Stefan Certic describes himself as a “System Analyst and Entrepreneur by day, ethical hacker by night, and a Fusion Guitar player in between.” Certic has recently released his album “FusionWorks”, which contains two originals and three covers, including a version of Michael Jackson’s “Liberian Girl”. If you love the electric guitar and desire more than just mindless shredding, look no further than this recording. Certic sets himself apart from the other guys with some real rocking tunes as well as downright beautiful melodies such as “Winter” and the cover song “Color Of The Night”, where Certic’s technical and emotional quotient reminds me very much of Gary Moore’s playing.
Even though you can hear the joy in Stefan Certic’s playing on every track, he doesn’t hesitate to unleash a barrage of pick-tapping fury on the occasion. His tone is in full force and even though the gain is plentiful on some tracks, the clarity is rather amazing. Outside of maybe Tom Morello and Joe Satriani, Certic’s is another one of the few guitarists who can play a solo devoid of clichéd licks and still pull it off with aplomb.

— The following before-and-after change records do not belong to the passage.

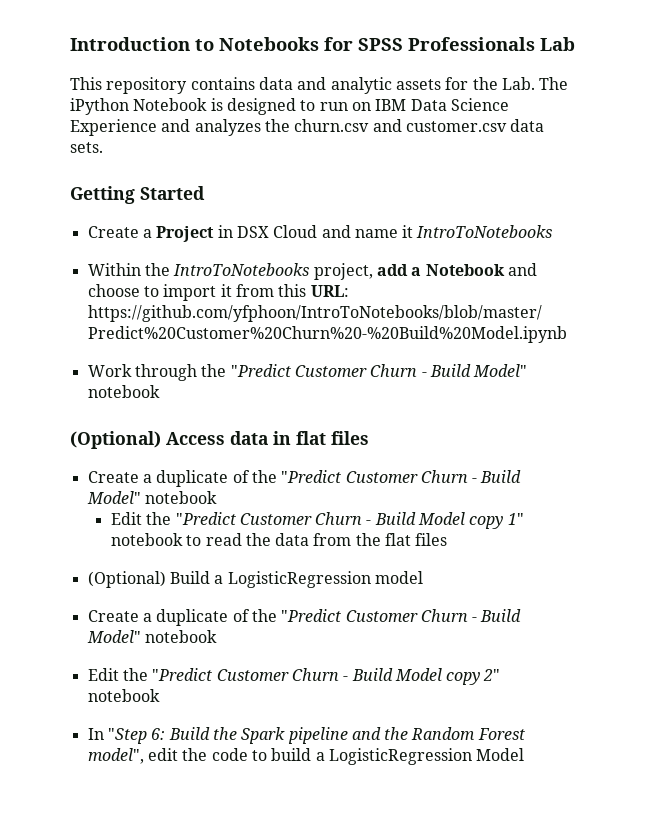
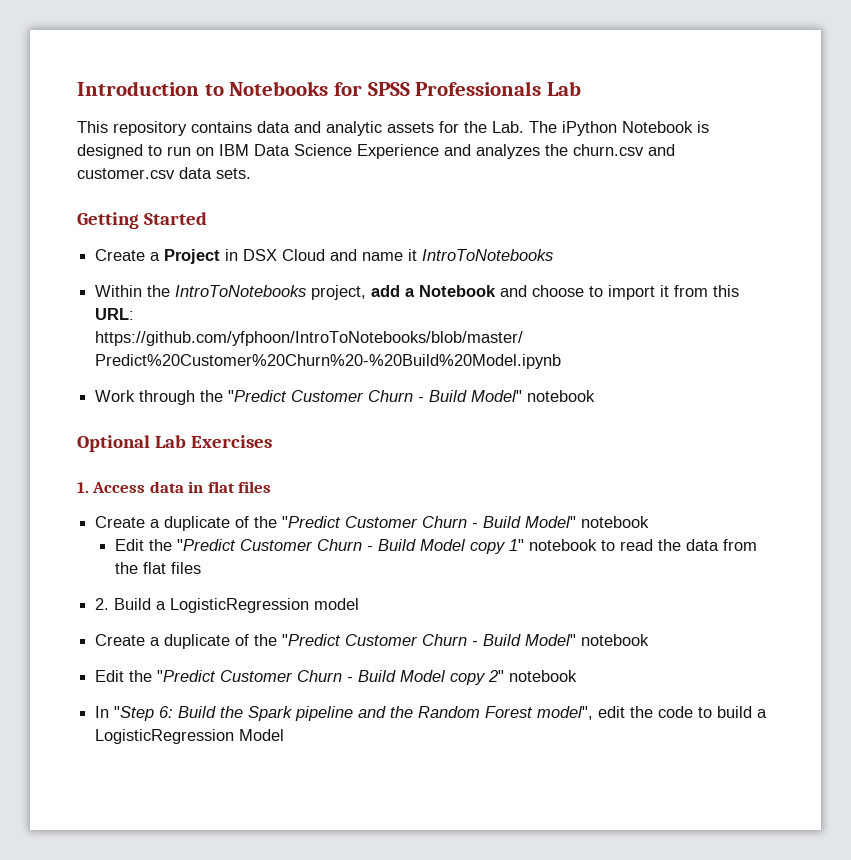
[70,431,161,449] (Optional) -> [77,435,273,452] [77,482,89,493] Optional Lab Exercises // 1.
[87,571,166,588] (Optional) -> [95,598,110,610] 2.

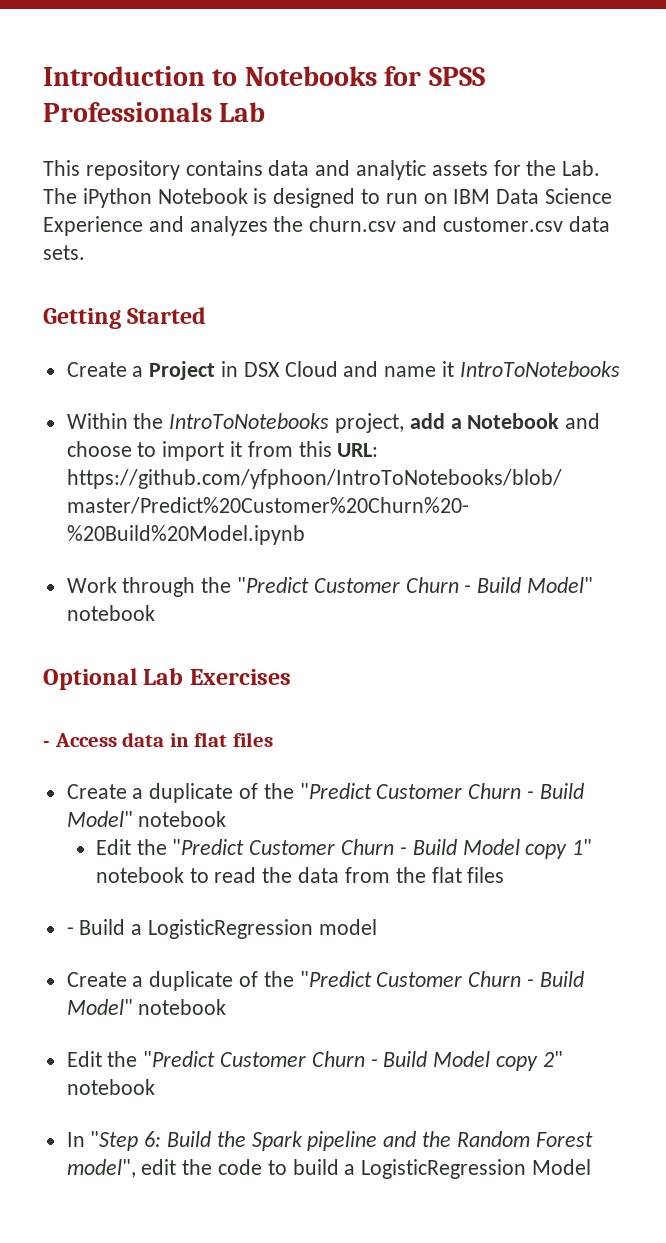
[77,482,89,493] 1. -> [43,741,50,747] -
[95,598,110,610] 2. -> [66,927,74,935] -

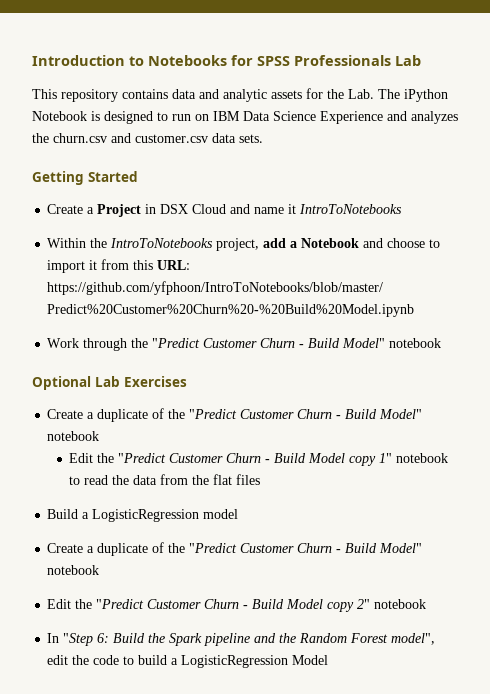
[43,732,273,747] // - Access data in flat files -> (187, 381) none
[66,927,74,935] - -> (261, 479) none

The medium-tempo stomp shuffle of “Liberian Girl” also brings to mind his melodicism without becoming too derivative—a tough feat these days, especially on a cover track. The drums and bass are mostly to blame for the burning rhythmic backing that allows Stefan Certic to explore every inch (both harmonically and dynamically) of each tune.
And honestly, is there anything Certic can’t do on the guitar? To my ears, the true sign of a well-crafted instrumental is that you could easily imagine lyrics going along with the melody. It’s what happens with “Winter”.
And just to break the tone and atmosphere of this otherwise instrumental album, you’ll actually find a vocal track here, entitled “Dusk To Dawn”. A song Certic originally wrote for his band a few years ago and which has never previously been released. This is a pretty uplifting, female-sung rock anthem which features a fiery guitar solo from the man himself, in which his technique, tone, composition quality, and expressive style are easily noticeable.
On the cover versions, somehow Certic is able to let his heart and soul genuinely sing and communicate the song through his guitar. This happens on the take of the Serbian Folk song “Midnight”. From the first bar there’s a driving groove that grabs and holds your attention.
Simply put, it’s a very tight, complex production. The nice thing about this album though, is that the songs don’t feel labored or contrived. Instead the tracks feel natural and flowing, as if he had written them all.
One thing that often gets tiresome with guitar instrumentals is the whole verse-chorus-verse thing where it’s like a bad pop song in structure and the main riffs are repeated too much, too contrived and drawn out.
This sensation never gets the upper hand here, notwithstanding the fact that some of these songs really were pop songs originally. Listening to these tracks you feel a story is being told to you by Stefan Certic, and not that someone is just trying to demonstrate how to play the guitar brilliantly!